For the purpose of illustration we have tabulated the AreaDelay complexity for the proposed architecture with the previously proposed multipliers in TABLE II. We have used the practical field size of m = 233 which is a recommended NIST (National Institute of Standards and Technology) Binary field degree with number of parallel modules (k) of k = 8, 16 which are practical for VLSI implementation.
In this table Area Cost represents the addition of the number of AND gates with twice the number of XOR gates with twice the number of registers ( We assume that the size of an AND gate is half the size of an XOR gate or a one bit register). Also the Delay Cost represents the addition of the delay for AND gates with twice the delay for XOR gates ( We assume that the delay of an XOR gate is twice the delay of an AND gate). Area Delay Cost represents the multiplication of Area Cost by Delay Cost which can be used as a measure of performance. As can be seen from the table the proposed Architecture has the best performance between all multipliers.
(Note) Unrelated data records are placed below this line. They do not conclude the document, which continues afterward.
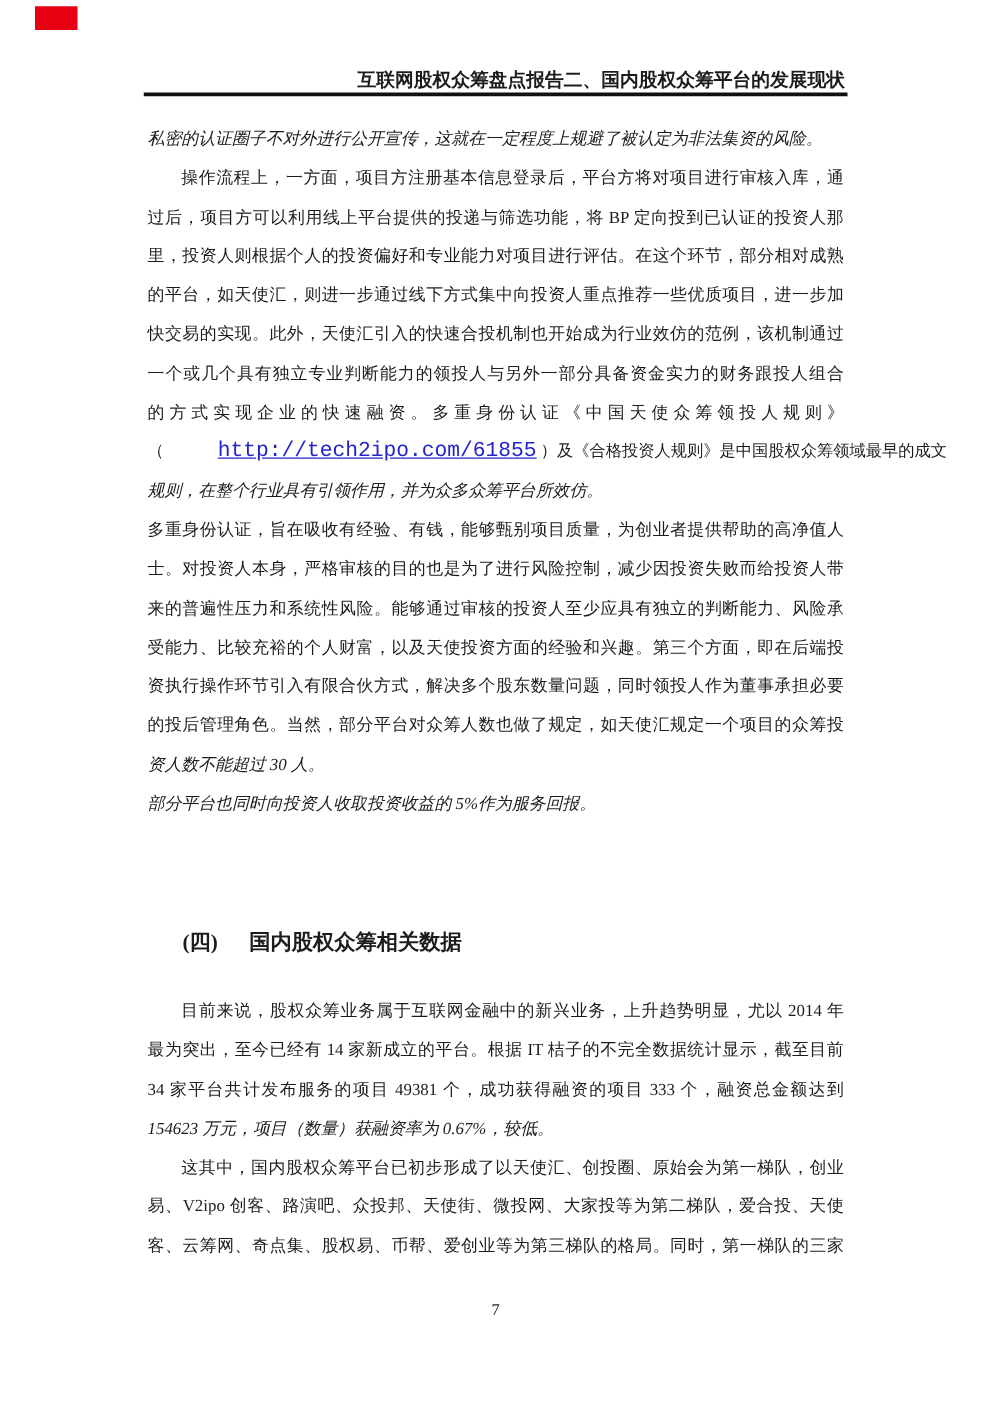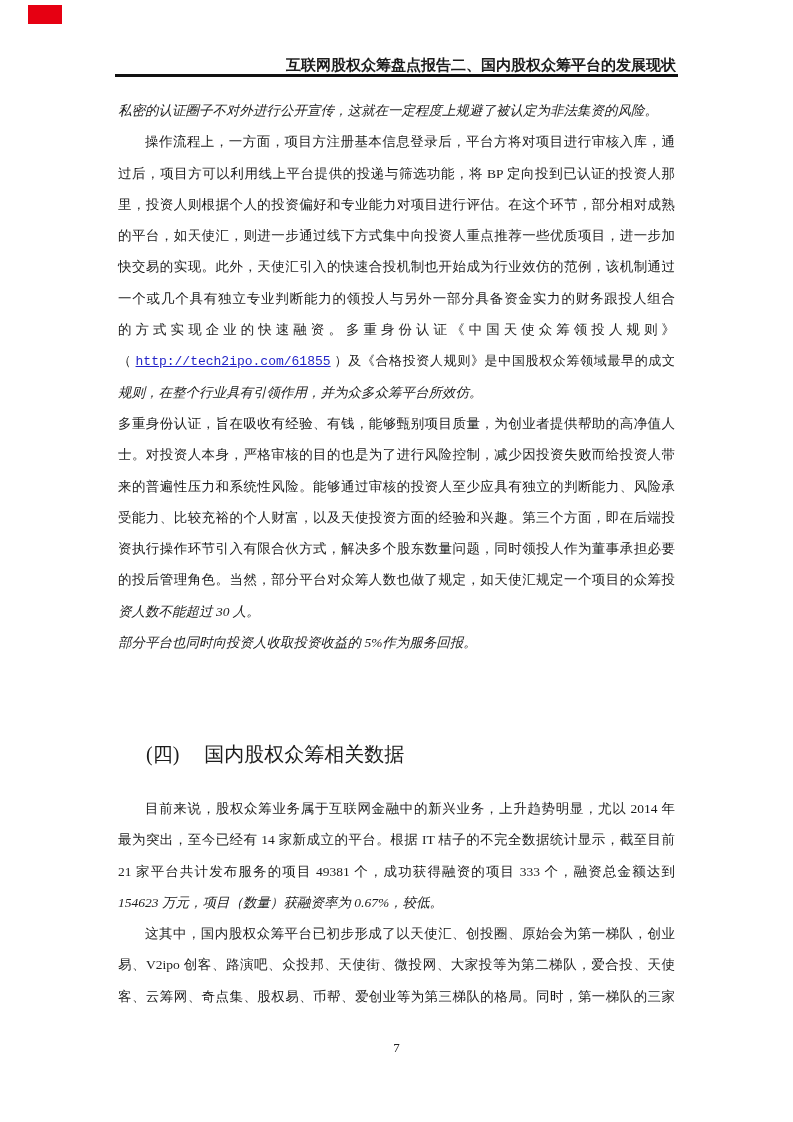--- a/index.html
+++ b/index.html
@@ -34,27 +34,28 @@
   .line{
     height:31.3px;line-height:31.3px;
     text-align:justify;text-align-last:justify;
     white-space:nowrap;
   }
   .line.end{text-align:left;text-align-last:left;font-style:italic;}
   .line.ind{text-indent:27px;}
   .line.linkline{font-size:13px;}
   .url{
     font-family:"Liberation Mono","DejaVu Sans Mono",monospace;
-    font-size:13px;
+    font-size:17px;
     color:var(--link-color,#2324c8);
     text-decoration:underline;
+    margin-left:40px;
   }
   .section-heading{
     position:absolute;left:146px;top:740px;
-    font-size:20px;font-weight:normal;line-height:28px;
+    font-size:17px;font-weight:bold;line-height:28px;
     white-space:nowrap;
   }
   .section-heading .numeral{margin-right:25px;}
   .pagenum{
     position:absolute;left:0;top:1040px;width:100%;
     text-align:center;font-size:13px;line-height:16px;
   }
 </style>
 </head>
 <body>
@@ -92,21 +93,21 @@
     <div class="line end">部分平台也同时向投资人收取投资收益的 5%作为服务回报。</div>
   </div>
 
   <div class="section-heading">
     <span class="numeral">(四)</span><span>国内股权众筹相关数据</span>
   </div>
 
   <div class="textblock block2">
     <div class="line ind">目前来说，股权众筹业务属于互联网金融中的新兴业务，上升趋势明显，尤以 2014 年</div>
     <div class="line">最为突出，至今已经有 14 家新成立的平台。根据 IT 桔子的不完全数据统计显示，截至目前</div>
-    <div class="line">21 家平台共计发布服务的项目 49381 个，成功获得融资的项目 333 个，融资总金额达到</div>
+    <div class="line">34 家平台共计发布服务的项目 49381 个，成功获得融资的项目 333 个，融资总金额达到</div>
     <div class="line end">154623 万元，项目（数量）获融资率为 0.67%，较低。</div>
     <div class="line ind">这其中，国内股权众筹平台已初步形成了以天使汇、创投圈、原始会为第一梯队，创业</div>
     <div class="line">易、V2ipo 创客、路演吧、众投邦、天使街、微投网、大家投等为第二梯队，爱合投、天使</div>
     <div class="line">客、云筹网、奇点集、股权易、币帮、爱创业等为第三梯队的格局。同时，第一梯队的三家</div>
   </div>
 
   <div class="pagenum">7</div>
 
 </div>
Taking into account the approximations for area and delay, the average performance increase for the proposed architecture is equal to 35% and 60% for w = 16, 8 respectively, compared to W-P B-S [9] which has the second best performance.
V. CONCLUSIONS
A new high speed word level finite field multiplier using a reordered normal basis is presented. Complexity comparison and numerical examples show that the new architecture is faster and performs better compared to other similar proposals considering area-delay product as a measure of performance. The proposed multiplier can be used for public key cryptography applications where high speed multipliers are needed.